Will chuffs a laugh through his nose. “It’s still hitched to the truck.”

Will meant to sell the Nola. He never got around to listing it. 

“Will Graham making his life harder? Unheard of.”

“Not harder. Simpler,” Will says, then clears his throat. It’s easy to fall back into routine, into normalcy, with Molly. Gentle teasing and warm-but-hollow niceties. “There’s a difference.”
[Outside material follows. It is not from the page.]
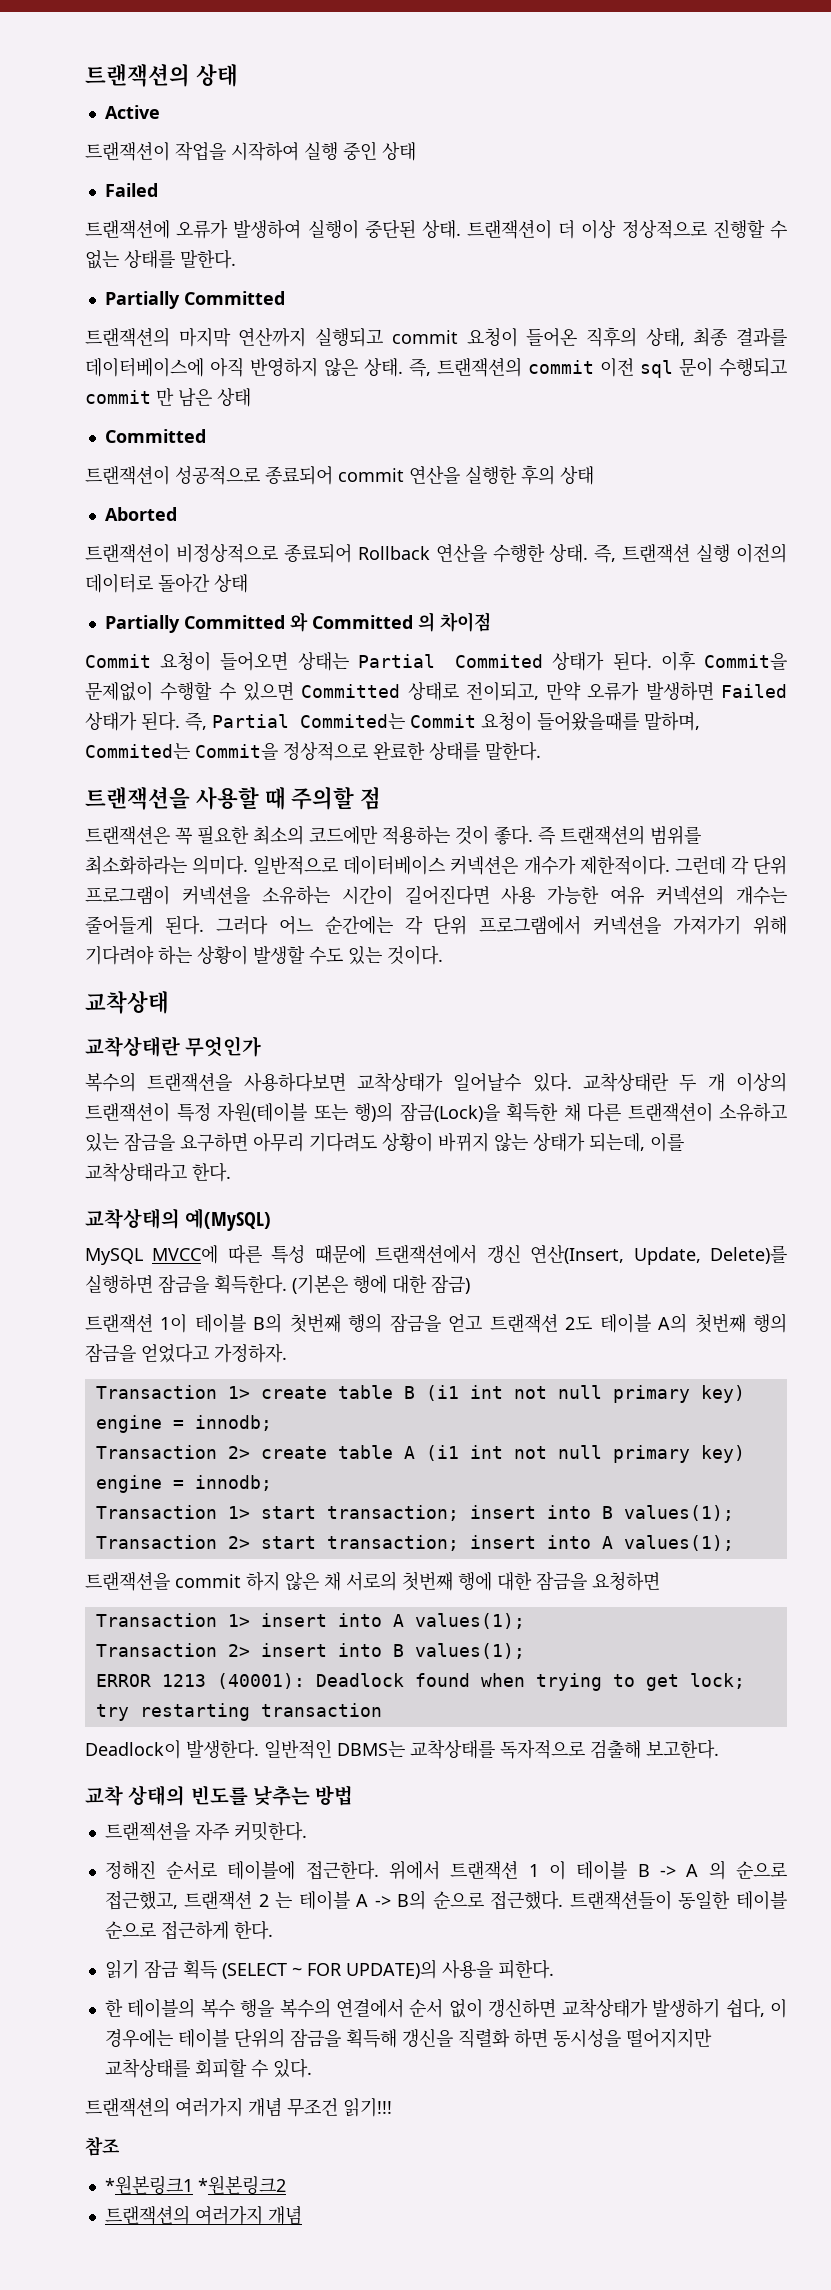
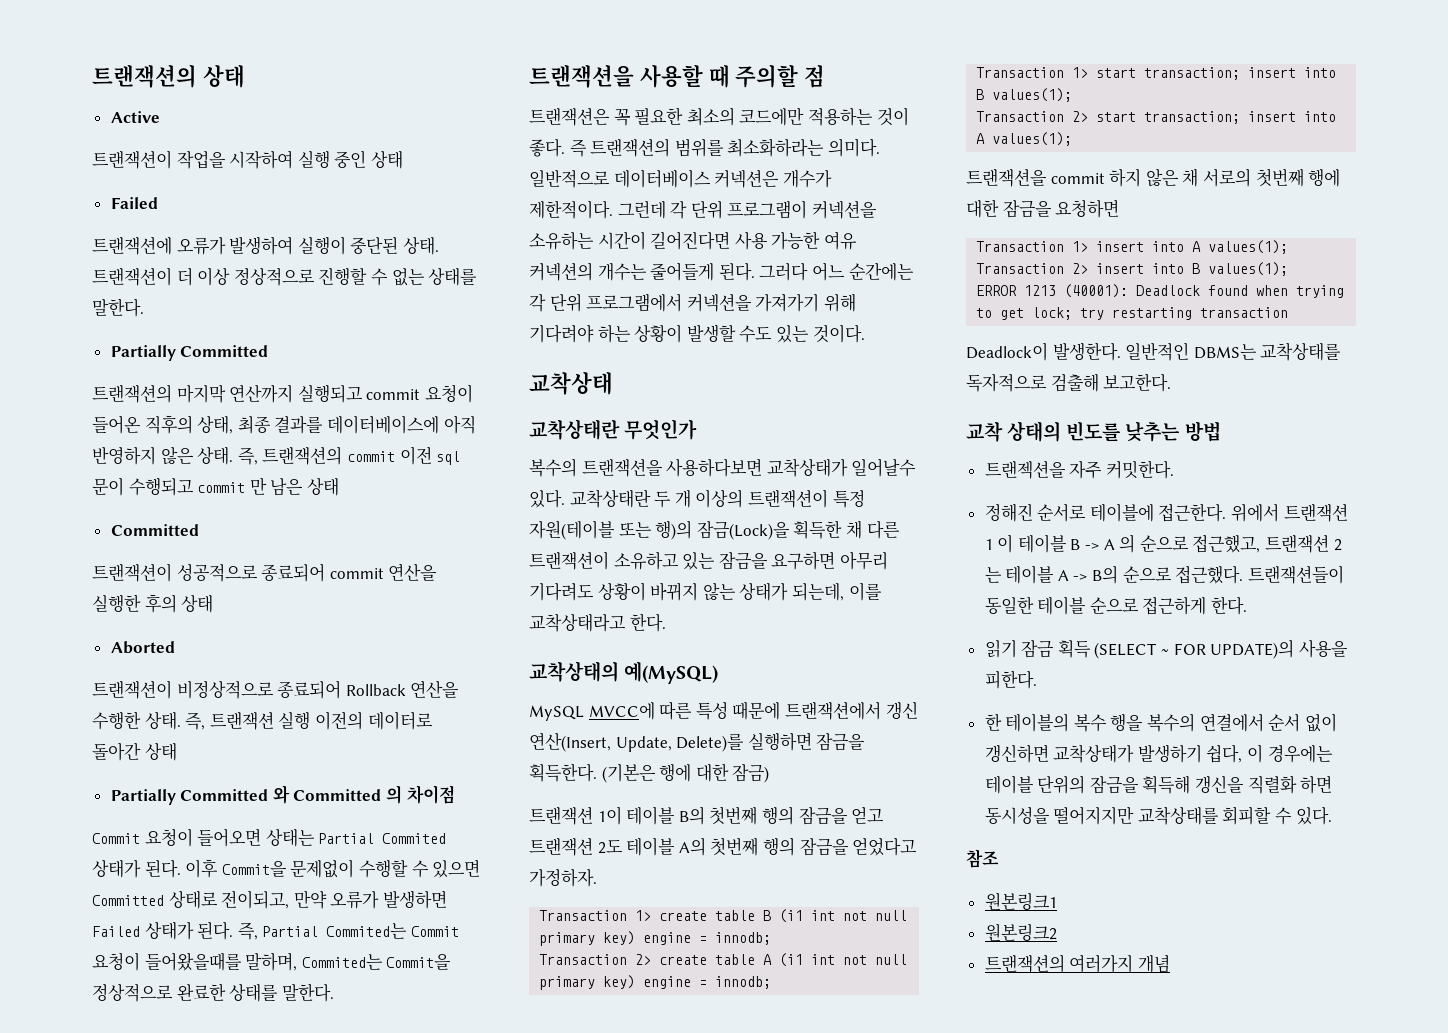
[85,2097,392,2117] // 트랜잭션의 여러가지 개념 무조건 읽기!!! -> (1332, 816) none
[104,2175,286,2195] *원본링크1 *원본링크2 -> [984,892,1057,910] [984,923,1057,941] 원본링크1 // 원본링크2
He rounds the corner onto Crane boulevard and walks south toward the docks. He passes Canal, Acosta, Caloosa, the residential roads bisecting Crane lined with mangroves and blistered Gumbo-Limbos. 

Will lives in a two-story bungalow on Oleander Lane, tucked between Lookdown and La Fitte. He wasn’t in a rush to buy, but he was picky about the yard. It’s difficult to find homes in South Florida whose yards aren’t dwarfed by unkempt fiberglass pools. The maintenance fees were hard to justify, and the guilt of shrinking Winston’s usable acres to measly grassy borders would’ve taken its slow but certain toll.

The house has charm though—plenty of windows, vaulted ceilings, and a screened-in porch attached to the primary bedroom that’s encouraged a smoking habit. It’s sparsely furnished, with enough hand-me-down decor abandoned by the previous owners to feel cared for—a bronze casted sunfish hanging above the stove, a small oil painting of white, tattered curtains billowing through a dormer window, and a large chunk of twisted driftwood by the downstairs bathroom sink. 

The rest will come with time, Will reminds himself, like it did in Wolf Trap and even the temporary homes of his youth. He took Winston, his fly tying materials, and his books. After everything (after Hannibal) that feels like enough. 

Or, it has to be enough, because it’s all that’s left. Hannibal Lecter is dead, said the Maryland coast guard, and the local, national, and international news. 

Said Jack Crawford, too.

Every property in the surrounding neighborhood has a shallow ditch out front piled high with dead palm fronds and other landscape trimmings. The driveways are covered in white gravel and stone chippings. Hot pink bougainvillea bushes swallow mailboxes, telephone wires tangle with the swaying aerial roots of Banyan trees—but for all the diverse, tropical greenery, there doesn’t seem to be an ounce of shade. The sun beats down from morning to night, save the relief from a sudden sunshower or scattering of clouds. 

Heat radiates from the asphalt and seeps through the soles of Will’s shoes as he walks. It warms his toes. His socks are damp, and he can feel blisters forming by his ankles from the slippery friction. He hikes up the wood and chicken wire bundle and slings the weight of it to his bad shoulder. 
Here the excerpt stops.